Re: Postgresql 13 partitioning advice

2022-08-03 Thread Ameya Bidwalkar
Hello David,

Thank you for the valuable inputs.We will test these scenarios .

Regards,
Ameya

On Tue, Aug 2, 2022 at 12:16 PM David Rowley  wrote:

> On Tue, 2 Aug 2022 at 19:48, Ameya Bidwalkar
>  wrote:
> > We have a Postgresql 13 database where we have a single table with
> several millions of rows  . We plan to partition it based on timestamp .
> > We have  been seeking  advice for best practices for building this.
> > This table will get lots of updates for the same rows during a short
> period of time.During this time rows would be in a single partition .
> > After this short time these rows would move to  another partition
> .Where no more updates take place on these rows.But might  have some SELECT
> queries  running.
> > We plan to l have  partitions based on months and then roll them up in a
> year  and then archive these older partitions
> > One consultant we talked with told us this  row movement between the
> partitions will have
> > huge complications .But  this was an issue during the Postgres 10
> version .
>
> Define "huge complications"?
>
> The capabilities of partitioned tables have changed quite a bit since
> the feature was added.

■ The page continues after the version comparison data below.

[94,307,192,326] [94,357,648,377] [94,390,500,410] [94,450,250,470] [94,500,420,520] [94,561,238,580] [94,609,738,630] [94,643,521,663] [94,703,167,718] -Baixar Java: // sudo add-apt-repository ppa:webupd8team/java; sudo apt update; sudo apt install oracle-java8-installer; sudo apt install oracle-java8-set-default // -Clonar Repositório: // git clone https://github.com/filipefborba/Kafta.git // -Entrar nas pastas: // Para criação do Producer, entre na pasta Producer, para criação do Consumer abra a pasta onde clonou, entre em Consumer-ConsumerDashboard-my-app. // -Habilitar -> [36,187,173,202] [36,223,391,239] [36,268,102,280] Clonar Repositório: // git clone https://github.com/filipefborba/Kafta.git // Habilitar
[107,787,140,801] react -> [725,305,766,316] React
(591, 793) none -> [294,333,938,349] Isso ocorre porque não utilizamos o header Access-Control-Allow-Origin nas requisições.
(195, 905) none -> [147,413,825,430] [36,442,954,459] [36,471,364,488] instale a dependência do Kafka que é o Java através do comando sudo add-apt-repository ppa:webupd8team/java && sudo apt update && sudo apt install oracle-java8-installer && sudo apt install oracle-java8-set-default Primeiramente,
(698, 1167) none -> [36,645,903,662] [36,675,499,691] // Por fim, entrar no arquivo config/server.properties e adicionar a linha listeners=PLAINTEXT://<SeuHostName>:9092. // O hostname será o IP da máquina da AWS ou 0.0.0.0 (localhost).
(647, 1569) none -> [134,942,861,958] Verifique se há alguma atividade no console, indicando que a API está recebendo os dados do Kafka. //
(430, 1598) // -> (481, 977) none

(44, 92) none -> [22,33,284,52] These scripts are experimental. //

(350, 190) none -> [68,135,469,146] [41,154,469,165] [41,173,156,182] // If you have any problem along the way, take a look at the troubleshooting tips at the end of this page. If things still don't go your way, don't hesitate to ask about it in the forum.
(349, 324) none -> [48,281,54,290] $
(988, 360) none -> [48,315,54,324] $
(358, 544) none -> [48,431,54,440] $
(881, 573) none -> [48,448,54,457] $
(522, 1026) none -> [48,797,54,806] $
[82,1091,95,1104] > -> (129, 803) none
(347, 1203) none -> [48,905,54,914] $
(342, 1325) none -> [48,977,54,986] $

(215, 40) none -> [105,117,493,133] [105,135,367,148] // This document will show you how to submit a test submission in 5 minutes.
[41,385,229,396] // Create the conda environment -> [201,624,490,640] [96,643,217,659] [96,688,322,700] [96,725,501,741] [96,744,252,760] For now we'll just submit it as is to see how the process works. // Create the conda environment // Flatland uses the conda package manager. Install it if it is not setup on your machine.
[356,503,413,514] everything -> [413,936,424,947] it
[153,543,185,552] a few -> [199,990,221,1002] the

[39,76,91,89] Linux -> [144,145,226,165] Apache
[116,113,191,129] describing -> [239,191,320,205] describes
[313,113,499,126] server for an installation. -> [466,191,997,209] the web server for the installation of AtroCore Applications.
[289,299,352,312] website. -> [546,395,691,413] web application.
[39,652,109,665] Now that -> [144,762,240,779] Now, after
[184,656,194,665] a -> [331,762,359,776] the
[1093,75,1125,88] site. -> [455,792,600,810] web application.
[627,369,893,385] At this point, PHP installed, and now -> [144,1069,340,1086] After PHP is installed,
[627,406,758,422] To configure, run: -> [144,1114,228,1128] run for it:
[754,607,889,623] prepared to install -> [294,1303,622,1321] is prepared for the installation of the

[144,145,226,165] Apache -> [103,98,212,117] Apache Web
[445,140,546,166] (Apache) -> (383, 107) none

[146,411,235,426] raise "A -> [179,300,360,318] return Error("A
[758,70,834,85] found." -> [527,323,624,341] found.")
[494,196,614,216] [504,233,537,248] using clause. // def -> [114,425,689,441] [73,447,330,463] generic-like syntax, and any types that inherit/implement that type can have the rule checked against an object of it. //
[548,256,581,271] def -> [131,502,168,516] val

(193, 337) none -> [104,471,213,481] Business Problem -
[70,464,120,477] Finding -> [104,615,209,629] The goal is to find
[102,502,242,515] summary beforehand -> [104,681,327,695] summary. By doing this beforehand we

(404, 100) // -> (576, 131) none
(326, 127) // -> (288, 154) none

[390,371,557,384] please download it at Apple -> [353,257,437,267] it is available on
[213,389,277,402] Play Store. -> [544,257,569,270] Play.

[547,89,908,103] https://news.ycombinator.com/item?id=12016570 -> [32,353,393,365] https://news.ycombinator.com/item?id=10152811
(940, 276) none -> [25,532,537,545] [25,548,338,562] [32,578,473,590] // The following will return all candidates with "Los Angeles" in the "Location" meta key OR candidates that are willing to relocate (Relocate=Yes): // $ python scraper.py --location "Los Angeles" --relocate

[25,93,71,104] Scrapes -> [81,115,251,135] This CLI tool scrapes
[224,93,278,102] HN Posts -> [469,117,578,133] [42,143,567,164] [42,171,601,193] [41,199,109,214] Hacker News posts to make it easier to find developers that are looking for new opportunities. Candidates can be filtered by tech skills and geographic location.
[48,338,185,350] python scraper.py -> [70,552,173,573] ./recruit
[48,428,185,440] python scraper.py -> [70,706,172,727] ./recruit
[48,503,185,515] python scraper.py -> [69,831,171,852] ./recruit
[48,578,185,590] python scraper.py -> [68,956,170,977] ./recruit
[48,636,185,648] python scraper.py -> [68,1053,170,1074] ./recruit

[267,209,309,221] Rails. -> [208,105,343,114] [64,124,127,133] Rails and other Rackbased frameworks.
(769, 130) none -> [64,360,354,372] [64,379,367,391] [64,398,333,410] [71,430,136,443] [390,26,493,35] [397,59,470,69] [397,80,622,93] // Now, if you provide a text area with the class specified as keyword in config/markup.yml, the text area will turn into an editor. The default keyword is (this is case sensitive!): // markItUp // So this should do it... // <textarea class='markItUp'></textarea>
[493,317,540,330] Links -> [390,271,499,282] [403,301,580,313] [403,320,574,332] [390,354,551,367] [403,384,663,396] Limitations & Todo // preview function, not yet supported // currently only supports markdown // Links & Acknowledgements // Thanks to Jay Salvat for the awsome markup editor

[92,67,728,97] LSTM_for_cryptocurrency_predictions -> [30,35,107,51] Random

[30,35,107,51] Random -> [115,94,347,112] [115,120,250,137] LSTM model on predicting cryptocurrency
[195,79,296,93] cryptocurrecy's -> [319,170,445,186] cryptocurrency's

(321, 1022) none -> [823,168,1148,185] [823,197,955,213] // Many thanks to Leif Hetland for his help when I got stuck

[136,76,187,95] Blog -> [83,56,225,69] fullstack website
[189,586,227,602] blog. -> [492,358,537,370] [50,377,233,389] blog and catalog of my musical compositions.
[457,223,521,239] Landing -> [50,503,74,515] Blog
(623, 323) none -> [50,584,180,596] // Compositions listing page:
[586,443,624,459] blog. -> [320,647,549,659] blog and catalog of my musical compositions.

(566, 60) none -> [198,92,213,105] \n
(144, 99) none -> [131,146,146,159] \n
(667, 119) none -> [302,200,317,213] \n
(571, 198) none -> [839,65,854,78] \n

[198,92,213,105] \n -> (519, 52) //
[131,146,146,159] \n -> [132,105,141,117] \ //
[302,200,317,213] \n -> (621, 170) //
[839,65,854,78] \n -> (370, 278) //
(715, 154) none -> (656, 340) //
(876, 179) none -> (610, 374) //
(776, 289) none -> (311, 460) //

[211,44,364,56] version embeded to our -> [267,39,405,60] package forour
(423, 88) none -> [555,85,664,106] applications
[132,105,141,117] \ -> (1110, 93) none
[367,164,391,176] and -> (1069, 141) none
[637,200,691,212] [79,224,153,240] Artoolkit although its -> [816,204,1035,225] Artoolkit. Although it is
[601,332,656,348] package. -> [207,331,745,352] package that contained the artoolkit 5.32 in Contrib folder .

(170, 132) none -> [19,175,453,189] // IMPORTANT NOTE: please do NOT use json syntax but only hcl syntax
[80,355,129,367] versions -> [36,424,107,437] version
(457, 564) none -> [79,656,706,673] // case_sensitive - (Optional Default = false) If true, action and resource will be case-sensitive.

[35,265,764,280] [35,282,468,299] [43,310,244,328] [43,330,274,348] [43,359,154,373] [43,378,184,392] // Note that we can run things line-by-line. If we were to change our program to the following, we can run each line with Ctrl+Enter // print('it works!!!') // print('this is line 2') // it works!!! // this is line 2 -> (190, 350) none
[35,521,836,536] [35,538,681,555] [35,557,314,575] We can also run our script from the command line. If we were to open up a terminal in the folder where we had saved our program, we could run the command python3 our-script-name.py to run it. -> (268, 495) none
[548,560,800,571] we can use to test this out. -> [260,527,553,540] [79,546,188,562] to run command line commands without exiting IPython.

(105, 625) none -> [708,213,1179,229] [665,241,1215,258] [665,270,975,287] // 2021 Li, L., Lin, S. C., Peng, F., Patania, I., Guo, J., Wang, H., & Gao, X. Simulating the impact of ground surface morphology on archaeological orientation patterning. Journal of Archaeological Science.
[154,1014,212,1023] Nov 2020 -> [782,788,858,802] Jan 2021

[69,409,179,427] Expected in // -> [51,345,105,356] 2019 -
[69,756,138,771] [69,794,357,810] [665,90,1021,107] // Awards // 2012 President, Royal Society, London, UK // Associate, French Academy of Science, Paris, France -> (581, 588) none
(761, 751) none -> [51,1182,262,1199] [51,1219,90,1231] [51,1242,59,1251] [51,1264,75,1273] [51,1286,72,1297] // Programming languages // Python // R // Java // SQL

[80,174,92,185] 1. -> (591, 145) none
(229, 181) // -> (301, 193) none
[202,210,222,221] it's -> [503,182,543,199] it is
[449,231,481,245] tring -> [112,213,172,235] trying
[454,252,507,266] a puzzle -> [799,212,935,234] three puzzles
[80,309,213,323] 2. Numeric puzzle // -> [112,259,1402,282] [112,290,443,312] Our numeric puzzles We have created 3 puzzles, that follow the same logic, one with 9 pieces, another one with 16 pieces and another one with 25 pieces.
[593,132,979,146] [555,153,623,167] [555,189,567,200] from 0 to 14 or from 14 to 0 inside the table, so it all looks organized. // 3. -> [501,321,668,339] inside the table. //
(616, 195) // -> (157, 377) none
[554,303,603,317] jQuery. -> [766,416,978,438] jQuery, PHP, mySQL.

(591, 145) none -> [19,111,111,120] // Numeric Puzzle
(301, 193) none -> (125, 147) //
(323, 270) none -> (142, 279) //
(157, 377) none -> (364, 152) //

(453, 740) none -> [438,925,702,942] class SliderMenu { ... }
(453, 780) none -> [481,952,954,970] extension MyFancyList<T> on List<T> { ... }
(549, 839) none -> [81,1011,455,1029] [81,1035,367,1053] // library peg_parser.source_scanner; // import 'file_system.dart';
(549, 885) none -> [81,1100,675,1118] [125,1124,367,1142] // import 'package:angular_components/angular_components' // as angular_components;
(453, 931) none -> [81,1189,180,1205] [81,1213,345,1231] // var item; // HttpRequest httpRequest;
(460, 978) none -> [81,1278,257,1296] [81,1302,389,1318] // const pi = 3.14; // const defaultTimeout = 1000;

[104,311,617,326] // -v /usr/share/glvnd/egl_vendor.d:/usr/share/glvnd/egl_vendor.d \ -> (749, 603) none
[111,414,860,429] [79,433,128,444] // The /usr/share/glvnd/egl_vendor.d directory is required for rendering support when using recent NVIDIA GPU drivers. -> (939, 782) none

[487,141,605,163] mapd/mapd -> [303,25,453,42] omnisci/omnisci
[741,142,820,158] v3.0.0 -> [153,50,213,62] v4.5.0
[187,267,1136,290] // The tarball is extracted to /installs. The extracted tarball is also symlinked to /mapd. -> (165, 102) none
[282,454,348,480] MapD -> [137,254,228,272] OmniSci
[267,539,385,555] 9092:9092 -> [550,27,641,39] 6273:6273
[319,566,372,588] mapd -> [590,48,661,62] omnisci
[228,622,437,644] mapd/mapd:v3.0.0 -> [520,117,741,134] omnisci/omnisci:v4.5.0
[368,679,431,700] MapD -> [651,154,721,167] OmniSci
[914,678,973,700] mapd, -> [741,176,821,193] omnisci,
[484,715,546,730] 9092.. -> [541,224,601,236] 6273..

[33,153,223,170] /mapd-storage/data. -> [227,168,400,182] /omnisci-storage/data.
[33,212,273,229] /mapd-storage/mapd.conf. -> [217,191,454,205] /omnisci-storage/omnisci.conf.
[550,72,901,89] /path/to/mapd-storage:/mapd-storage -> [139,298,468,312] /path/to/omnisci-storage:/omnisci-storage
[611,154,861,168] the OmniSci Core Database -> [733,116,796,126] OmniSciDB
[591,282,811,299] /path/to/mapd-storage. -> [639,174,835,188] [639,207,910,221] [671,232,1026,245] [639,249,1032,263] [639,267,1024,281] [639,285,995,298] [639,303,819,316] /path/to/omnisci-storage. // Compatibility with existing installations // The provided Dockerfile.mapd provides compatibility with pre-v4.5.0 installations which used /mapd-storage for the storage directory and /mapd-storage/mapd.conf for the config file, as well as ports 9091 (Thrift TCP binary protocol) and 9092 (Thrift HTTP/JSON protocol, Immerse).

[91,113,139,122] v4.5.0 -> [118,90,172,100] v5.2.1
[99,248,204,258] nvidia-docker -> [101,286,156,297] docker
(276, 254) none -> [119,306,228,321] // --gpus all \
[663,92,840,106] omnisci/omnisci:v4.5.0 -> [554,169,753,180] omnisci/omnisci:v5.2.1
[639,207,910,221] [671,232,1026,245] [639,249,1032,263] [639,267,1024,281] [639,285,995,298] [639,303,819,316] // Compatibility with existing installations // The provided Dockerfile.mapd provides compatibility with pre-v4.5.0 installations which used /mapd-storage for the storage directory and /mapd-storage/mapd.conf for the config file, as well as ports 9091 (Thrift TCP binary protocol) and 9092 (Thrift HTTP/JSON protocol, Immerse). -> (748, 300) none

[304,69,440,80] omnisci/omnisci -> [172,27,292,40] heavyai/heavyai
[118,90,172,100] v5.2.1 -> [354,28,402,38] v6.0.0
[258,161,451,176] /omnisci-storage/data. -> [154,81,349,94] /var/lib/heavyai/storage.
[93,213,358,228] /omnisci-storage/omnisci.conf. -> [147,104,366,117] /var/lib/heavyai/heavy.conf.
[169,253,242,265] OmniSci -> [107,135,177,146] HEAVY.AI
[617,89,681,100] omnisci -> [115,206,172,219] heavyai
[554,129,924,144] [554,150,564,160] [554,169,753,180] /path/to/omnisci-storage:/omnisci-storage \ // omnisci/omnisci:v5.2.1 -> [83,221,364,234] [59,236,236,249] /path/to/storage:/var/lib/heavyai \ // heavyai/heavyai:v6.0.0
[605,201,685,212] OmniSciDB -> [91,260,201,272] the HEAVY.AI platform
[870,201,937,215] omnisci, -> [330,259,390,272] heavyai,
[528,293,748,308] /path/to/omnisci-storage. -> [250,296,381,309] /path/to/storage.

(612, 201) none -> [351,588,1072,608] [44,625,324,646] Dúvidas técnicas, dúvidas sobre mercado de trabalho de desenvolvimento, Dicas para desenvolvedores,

It's very easy for knowledge to get out-dated
> in this area.  I did quite a bit of work on them and I struggle to
> remember off the top of my head which versions saw which improvements.
> PG12 saw lots. See [1], search for "partition".
>
> One possible complication is what is mentioned in [2] about
> "serialization failure error".  UPDATEs that cause a tuple to move to
> another partition can cause a serialization failure at transaction
> isolation level, not just serializable transactions. If it's not
> already, you might want to have your application retry transactions on
> SQL:40001 errors.
>
> Apart from that, assuming there's comparatively a small number of rows
> in the partition being updated compared to the partition with the
> static rows, then it sounds fairly efficient. As you describe it,  the
> larger static partition is effectively INSERT only and auto-vacuum
> will need to touch it only for tuple freezing work.  The smaller of
> the two tables will receive more churn but will be faster to vacuum.
> PG13 got a new feature that makes sure auto-vacuum also does the
> rounds on INSERT-only tables too, so the static partition is not going
> to be neglected until anti-wrap-around-autovacuums trigger, like they
> would have in PG12 and earlier.
>
> Another thing to consider is that an UPDATE of a non-partitioned table
> has a chance at being a HOT update. That's possible if the tuple can
> fit on the same page and does not update any of the indexed columns. A
> HOT update means no indexes need to be updated so these perform faster
> and require less space in WAL than a non-HOT update.  An UPDATE that
> moves a tuple to another partition can never be a HOT update.  That's
> something you might want to consider. If you're updating indexed
> columns already then it's not a factor to consider.There's also
> overhead to postgres having to find the partition for the newly
> updated version of the tuple.  That's not hugely expensive, but it's
> generally measurable. RANGE partitioned tables with a large number of
> partitions will have the most overhead for this. HASH partitioned
> tables, the least.
>
> The best thing you can likely do is set up a scenario with pgbench and
> compare the performance. pgbench is a pretty flexible tool that will
> allow you to run certain queries X% of the time and even throttle the
> workload at what you expect your production server to experience. You
> could then run it overnight on a test server, or even for weeks and
> see how auto-vacuum keeps up when compared to the non-partitioned
> case. You can also check how much extra WAL is generated vs the
> non-partitioned case.
>
> > So we are seeking advice on the performance perspective and things we
> should take care of along with manual vacuums on a regular schedule and
> indexing.
> > Are there any tunables I should experiment with in particular ?
>
> Perhaps if you want to keep a small high-chun table in check you might
> want to consider if autovacuum_naptime is set low enough. You may not
> care if the space being consumed in the standard 1min
> autovacuum_naptime is small enough not to be of concern.
>
> David
>
> [1] https://www.postgresql.org/docs/release/12.0/
> [2] https://www.postgresql.org/docs/13/sql-update.html
>


Re: PostgresSQL 9.5.21 very slow to connect and perform basic queries

2022-08-03 Thread bruno da silva
Hello Tom. Thanks for your response.
I spent most of the time looking for evidence and checking other
installations with similar patterns since your response.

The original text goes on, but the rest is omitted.